Sunday, July 02, 2006

Blame it on the fish

As the great exchange of comments in my last post got around to both fishing and profound questions about the nature of man and men I thought I would take this opportunity to recommend again, my favorite book, The Flounder, (1978), which contrasts the destructiveness of men with the sanity of women, and examines such matters as politics, feminism, and the art of cooking.
It is the story of an oft re-incarnated man and his ever present companion. Though they don many bodies and minds through the ages they are ever the same spirit. The saga begins in the marshes of the mouth of the River Vistula near Danzig, where a prehistoric fisherman catches a talking flounder. The flounder, in return for not being placed on the menu, takes the hopelessly confused man under his fin and guides him out of the matriarchy which predominates.
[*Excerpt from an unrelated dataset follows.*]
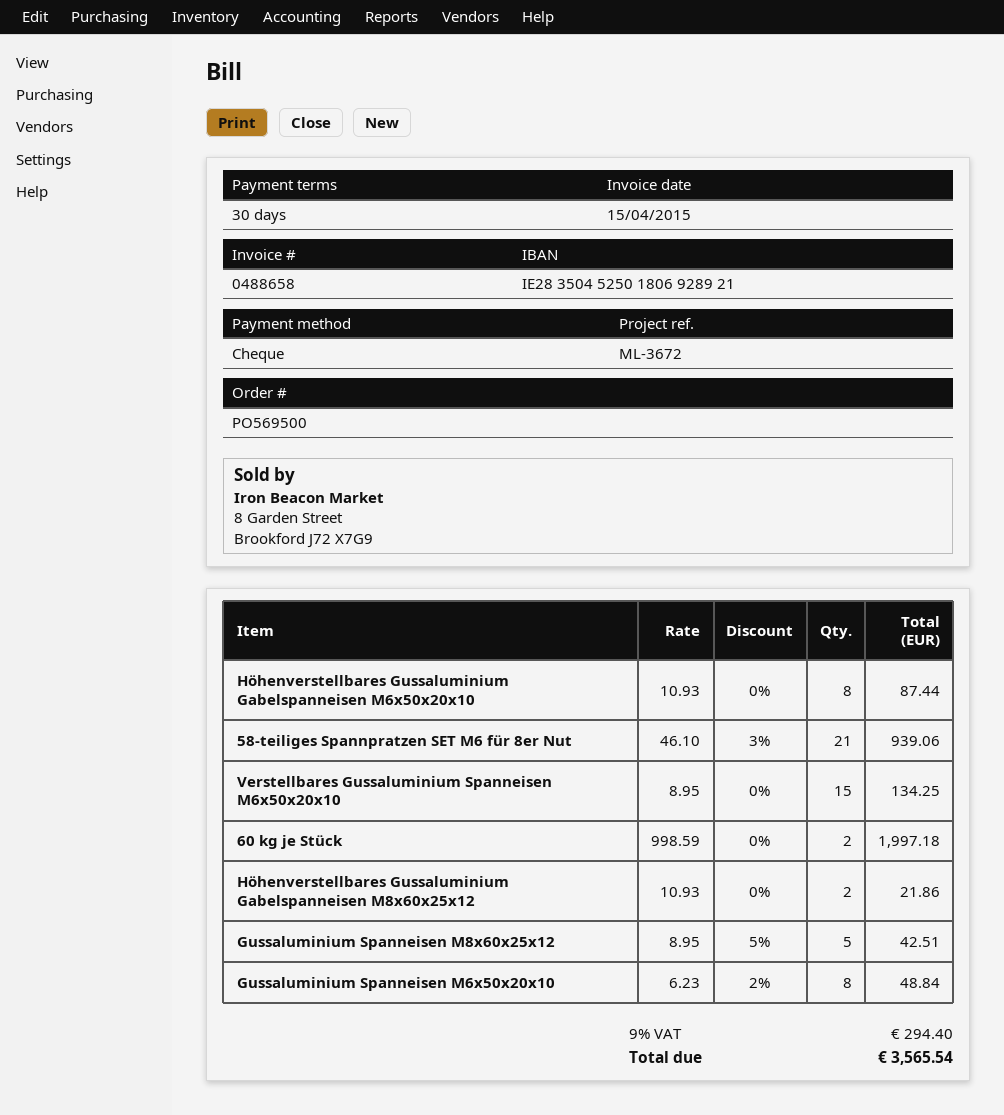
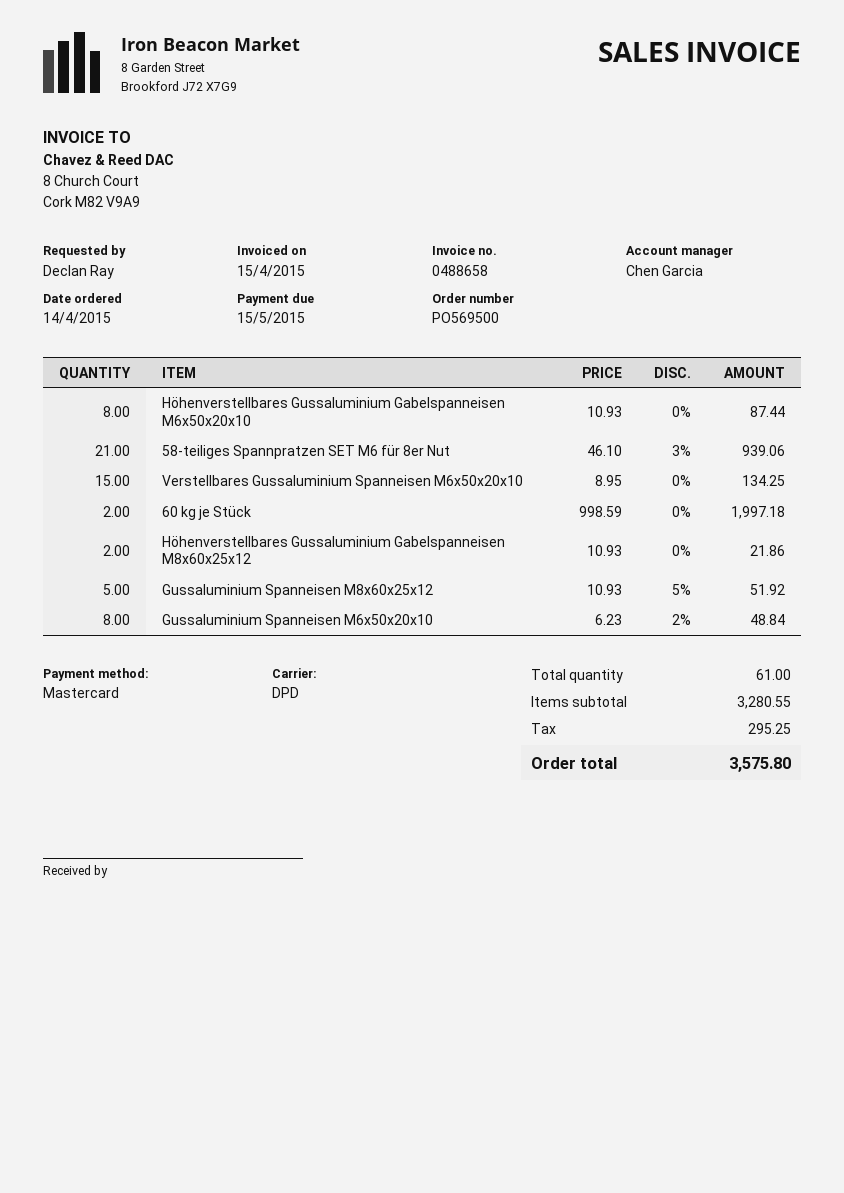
payment method: cheque -> Mastercard
Gussaluminium Spanneisen M8x60x25x12: 5 x 8.95 - 5% = 42.51 -> 5 x 10.93 - 5% = 51.92
tax: 294.40 -> 295.25
total: 3565.54 -> 3575.80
The women have three breasts and suckle their men. Peace and order reign but…nothing ever happens. Eventually, in modern times, the flounder his hooked again by a gaggle of trolling feminists and is placed on trial for his crimes against women. I won’t tell you more in case you do yourself a favor and read it. I believe the book might give dear whattheheh fresh perspectives with which to sort out her very valid, but hard to plumb, questions.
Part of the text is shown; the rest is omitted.